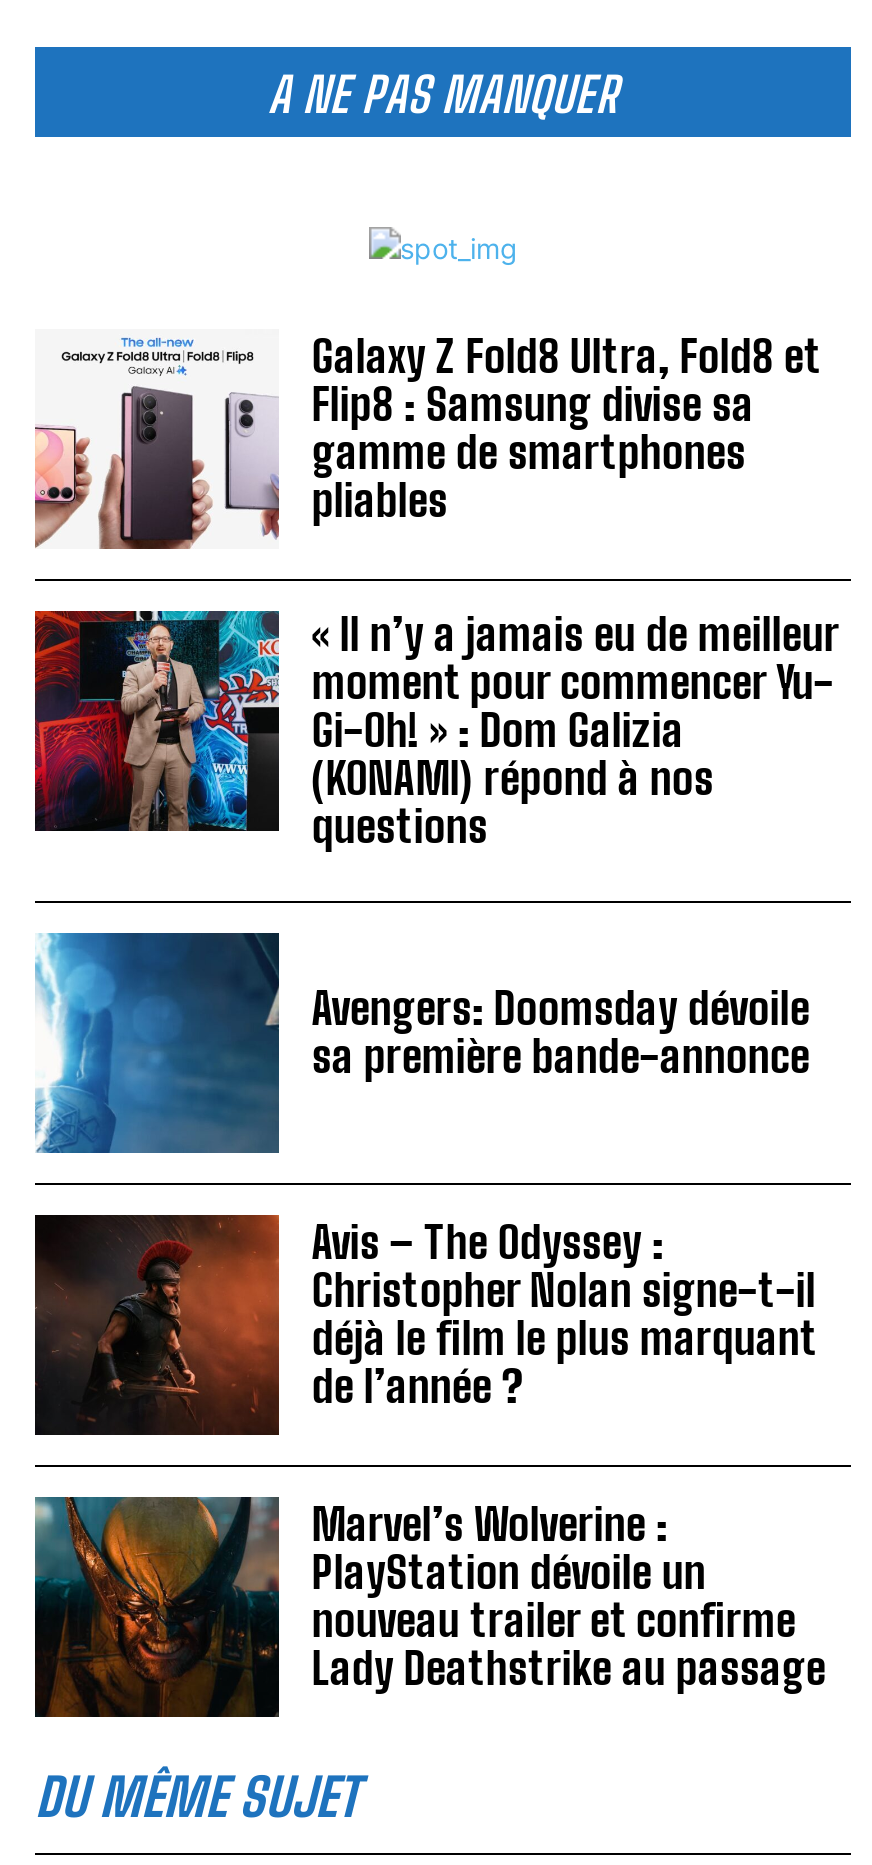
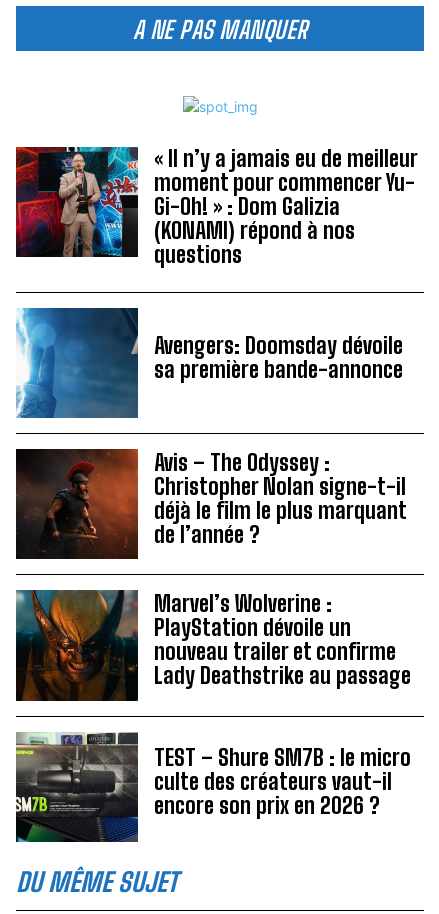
- [image]
- Galaxy Z Fold8 Ultra, Fold8 et
- Flip8 : Samsung divise sa
- gamme de smartphones
- pliables

moved up: [image] | « Il n’y a jamais eu de meilleur | moment pour commencer Yu- | ... | nouveau trailer et confirme | Lady Deathstrike au passage

+ [image]
+ TEST – Shure SM7B : le micro
+ culte des créateurs vaut-il
+ encore son prix en 2026 ?
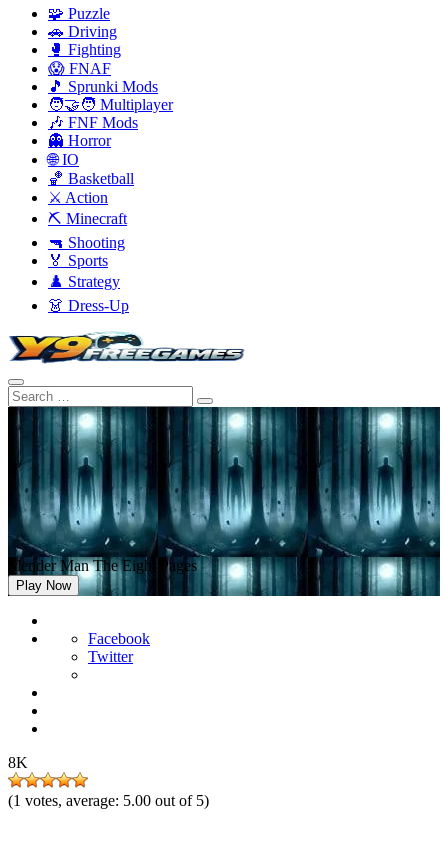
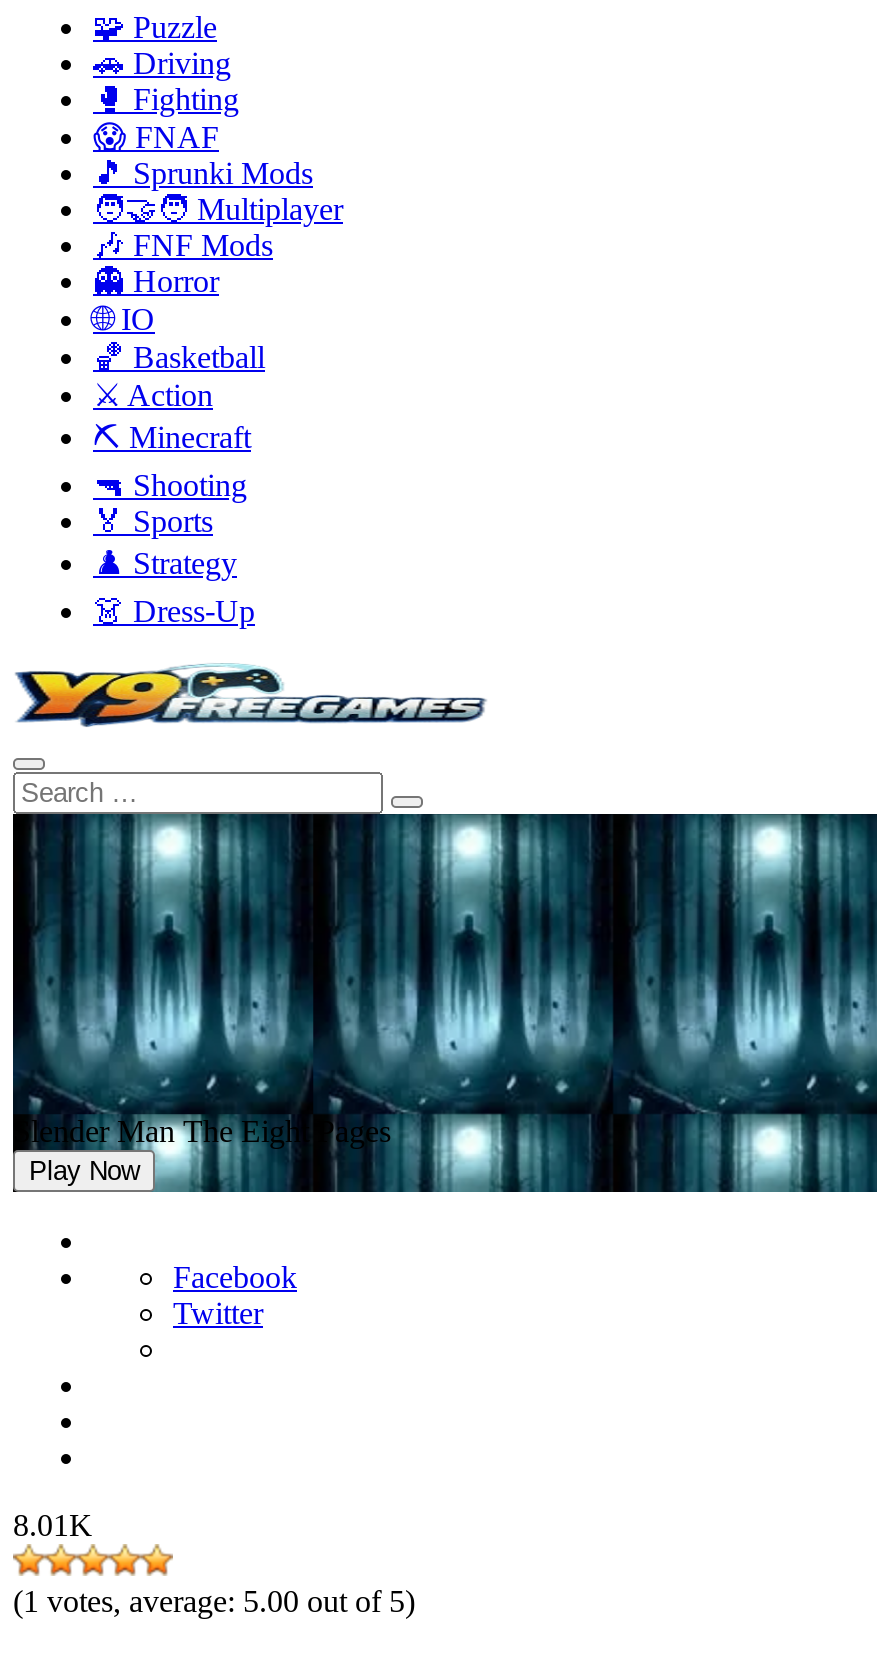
- 8K
+ 8.01K
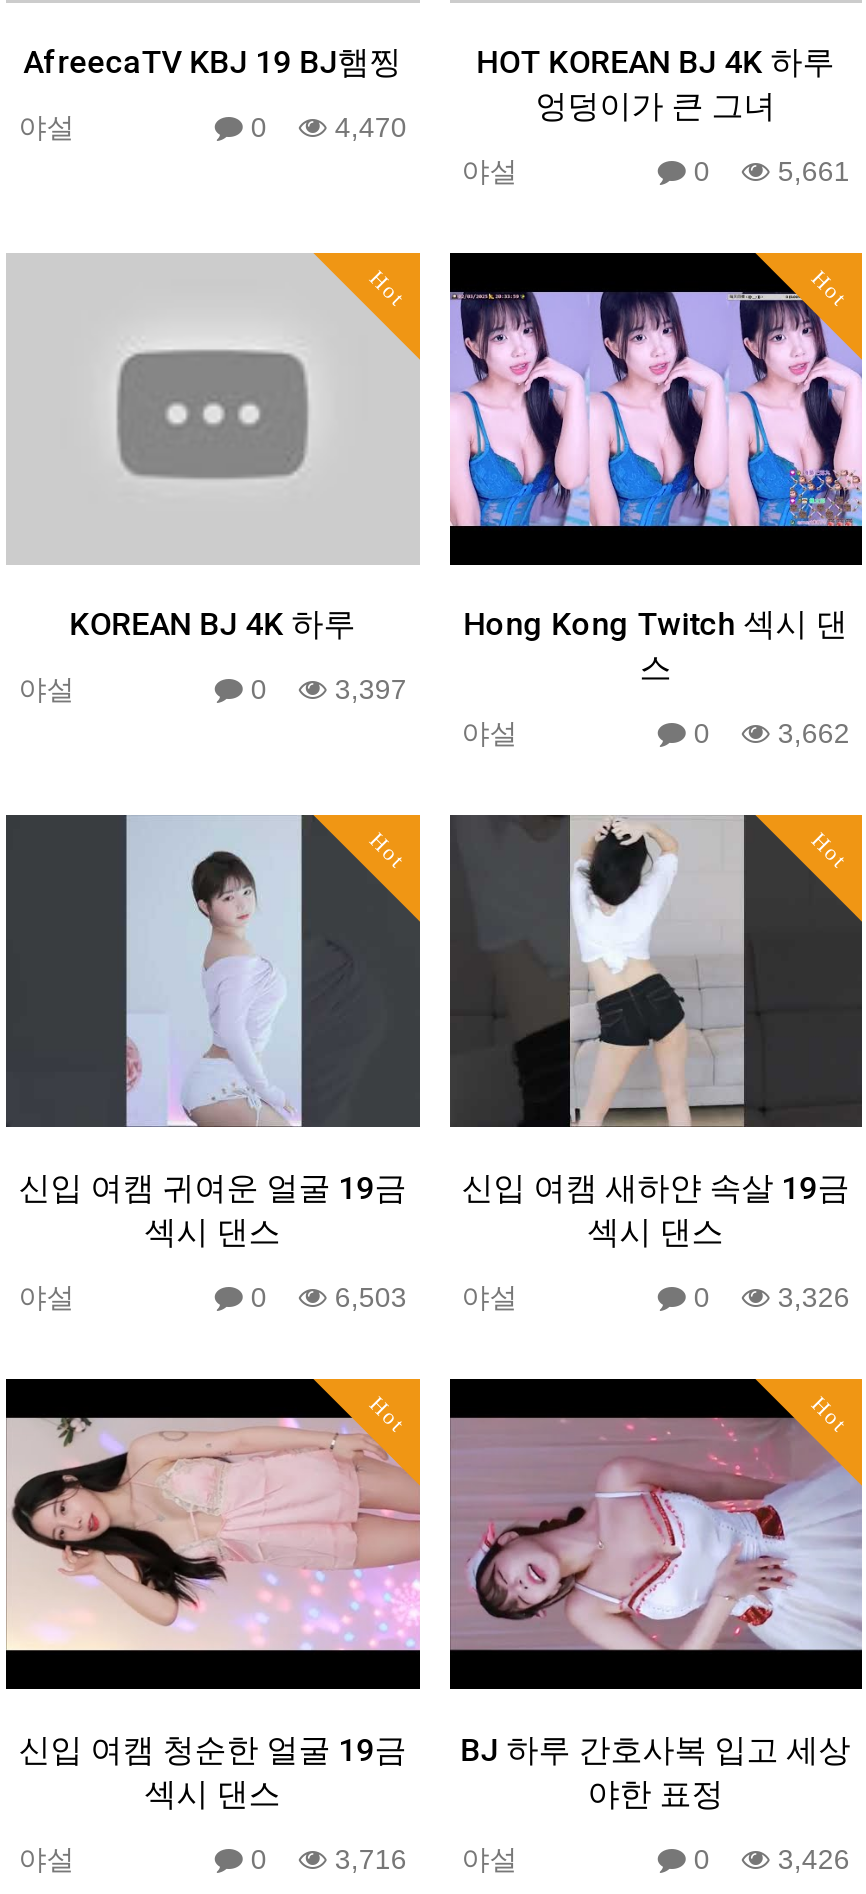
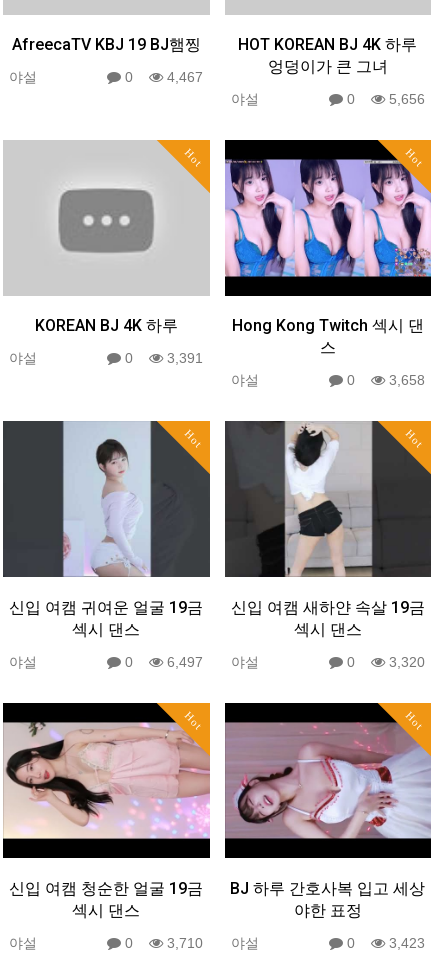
- 0 4,470
+ 0 4,467

- 0 5,661
+ 0 5,656

- 0 3,397
+ 0 3,391

- 0 3,662
+ 0 3,658

- 0 6,503 야설
+ 0 6,497 야설

- 0 3,326
+ 0 3,320

- 0 3,716 야설
+ 0 3,710 야설

- 0 3,426
+ 0 3,423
◆ ◆ ◆ ◆ ◆
• [Exercise]
Would you restate word for word only the lines from the one containing "- Flip8 : Samsung divise sa" to the final line of the material, both ends included, without any pictures?

• [Result of the task]
- Flip8 : Samsung divise sa
- gamme de smartphones
- pliables

moved up: [image] | « Il n’y a jamais eu de meilleur | moment pour commencer Yu- | ... | nouveau trailer et confirme | Lady Deathstrike au passage

+ [image]
+ TEST – Shure SM7B : le micro
+ culte des créateurs vaut-il
+ encore son prix en 2026 ?
- 8K
+ 8.01K
- 0 4,470
+ 0 4,467

- 0 5,661
+ 0 5,656

- 0 3,397
+ 0 3,391

- 0 3,662
+ 0 3,658

- 0 6,503 야설
+ 0 6,497 야설

- 0 3,326
+ 0 3,320

- 0 3,716 야설
+ 0 3,710 야설

- 0 3,426
+ 0 3,423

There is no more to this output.